Although the entries contain pictures, repeat only their words, exactly as written.
==================================================
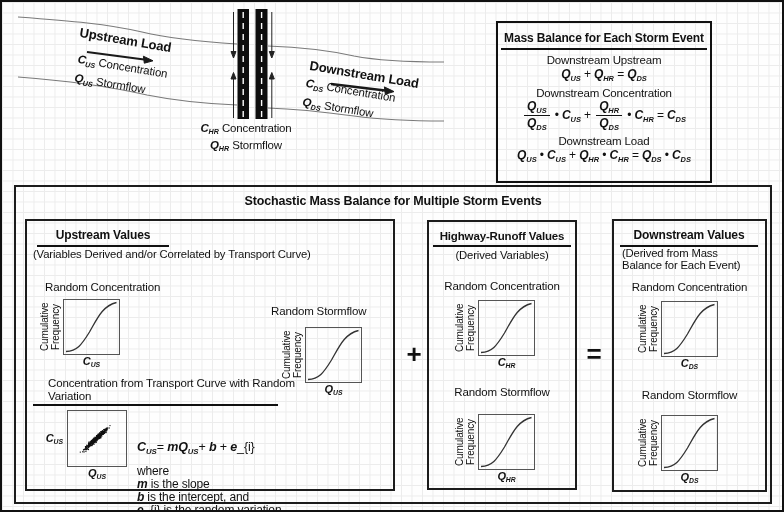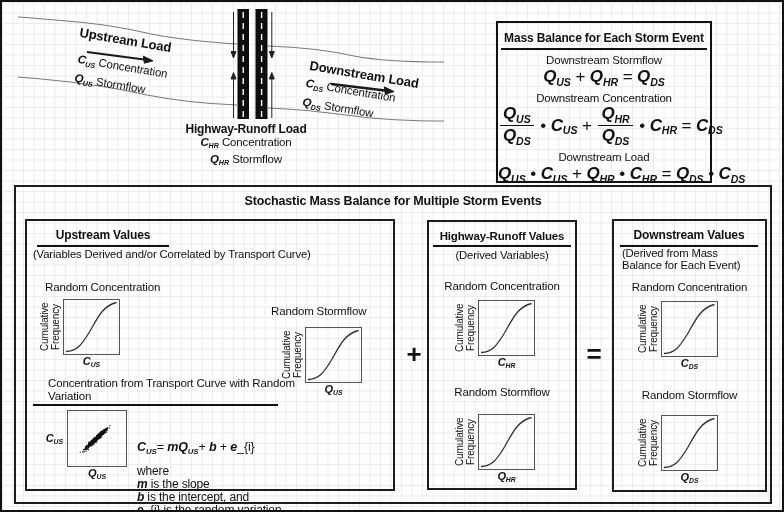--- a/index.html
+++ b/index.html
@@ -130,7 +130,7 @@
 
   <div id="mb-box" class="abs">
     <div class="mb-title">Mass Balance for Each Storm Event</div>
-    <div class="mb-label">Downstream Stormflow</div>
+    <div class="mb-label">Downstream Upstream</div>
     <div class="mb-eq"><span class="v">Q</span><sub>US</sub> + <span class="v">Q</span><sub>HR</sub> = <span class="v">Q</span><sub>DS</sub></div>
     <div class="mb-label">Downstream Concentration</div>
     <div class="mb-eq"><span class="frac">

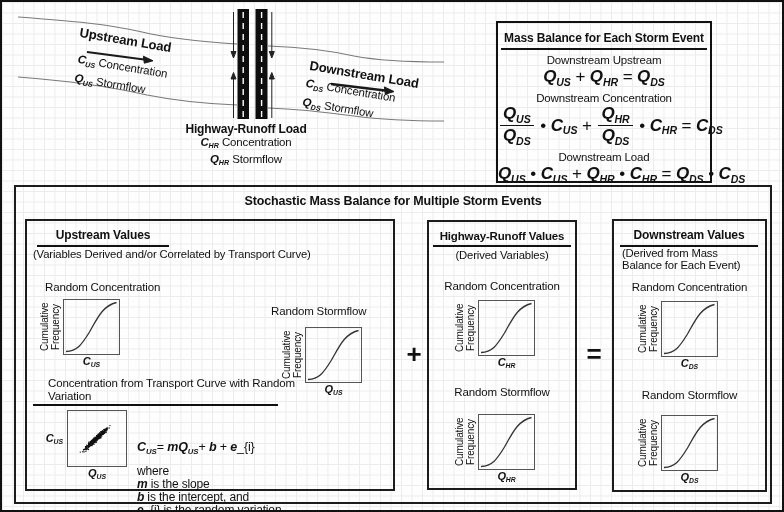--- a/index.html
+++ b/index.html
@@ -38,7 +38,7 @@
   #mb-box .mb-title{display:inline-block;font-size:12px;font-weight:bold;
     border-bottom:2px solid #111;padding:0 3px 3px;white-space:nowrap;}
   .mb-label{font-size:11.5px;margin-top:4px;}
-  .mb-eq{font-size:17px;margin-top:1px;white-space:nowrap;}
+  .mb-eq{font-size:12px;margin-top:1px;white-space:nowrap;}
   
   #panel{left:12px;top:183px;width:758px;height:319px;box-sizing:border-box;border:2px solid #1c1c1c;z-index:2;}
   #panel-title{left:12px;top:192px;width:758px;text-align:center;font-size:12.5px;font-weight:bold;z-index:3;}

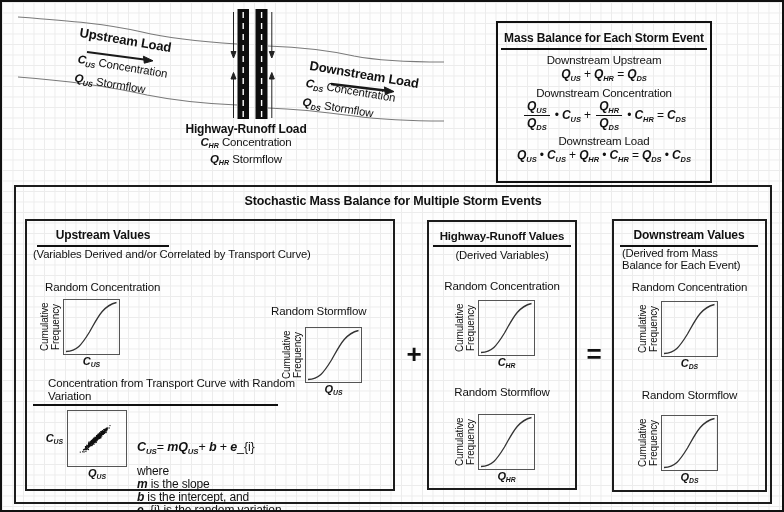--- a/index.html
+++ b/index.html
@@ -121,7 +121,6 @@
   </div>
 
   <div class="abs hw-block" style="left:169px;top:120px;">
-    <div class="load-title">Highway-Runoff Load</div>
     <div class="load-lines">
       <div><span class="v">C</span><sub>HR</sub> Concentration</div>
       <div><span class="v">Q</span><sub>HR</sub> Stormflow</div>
==================================================
*YOUR SOLUTION*.
--- a/index.html
+++ b/index.html
@@ -130,7 +130,7 @@
 
   <div id="mb-box" class="abs">
     <div class="mb-title">Mass Balance for Each Storm Event</div>
-    <div class="mb-label">Downstream Stormflow</div>
+    <div class="mb-label">Downstream Upstream</div>
     <div class="mb-eq"><span class="v">Q</span><sub>US</sub> + <span class="v">Q</span><sub>HR</sub> = <span class="v">Q</span><sub>DS</sub></div>
     <div class="mb-label">Downstream Concentration</div>
     <div class="mb-eq"><span class="frac">

--- a/index.html
+++ b/index.html
@@ -38,7 +38,7 @@
   #mb-box .mb-title{display:inline-block;font-size:12px;font-weight:bold;
     border-bottom:2px solid #111;padding:0 3px 3px;white-space:nowrap;}
   .mb-label{font-size:11.5px;margin-top:4px;}
-  .mb-eq{font-size:17px;margin-top:1px;white-space:nowrap;}
+  .mb-eq{font-size:12px;margin-top:1px;white-space:nowrap;}
   
   #panel{left:12px;top:183px;width:758px;height:319px;box-sizing:border-box;border:2px solid #1c1c1c;z-index:2;}
   #panel-title{left:12px;top:192px;width:758px;text-align:center;font-size:12.5px;font-weight:bold;z-index:3;}

--- a/index.html
+++ b/index.html
@@ -121,7 +121,6 @@
   </div>
 
   <div class="abs hw-block" style="left:169px;top:120px;">
-    <div class="load-title">Highway-Runoff Load</div>
     <div class="load-lines">
       <div><span class="v">C</span><sub>HR</sub> Concentration</div>
       <div><span class="v">Q</span><sub>HR</sub> Stormflow</div>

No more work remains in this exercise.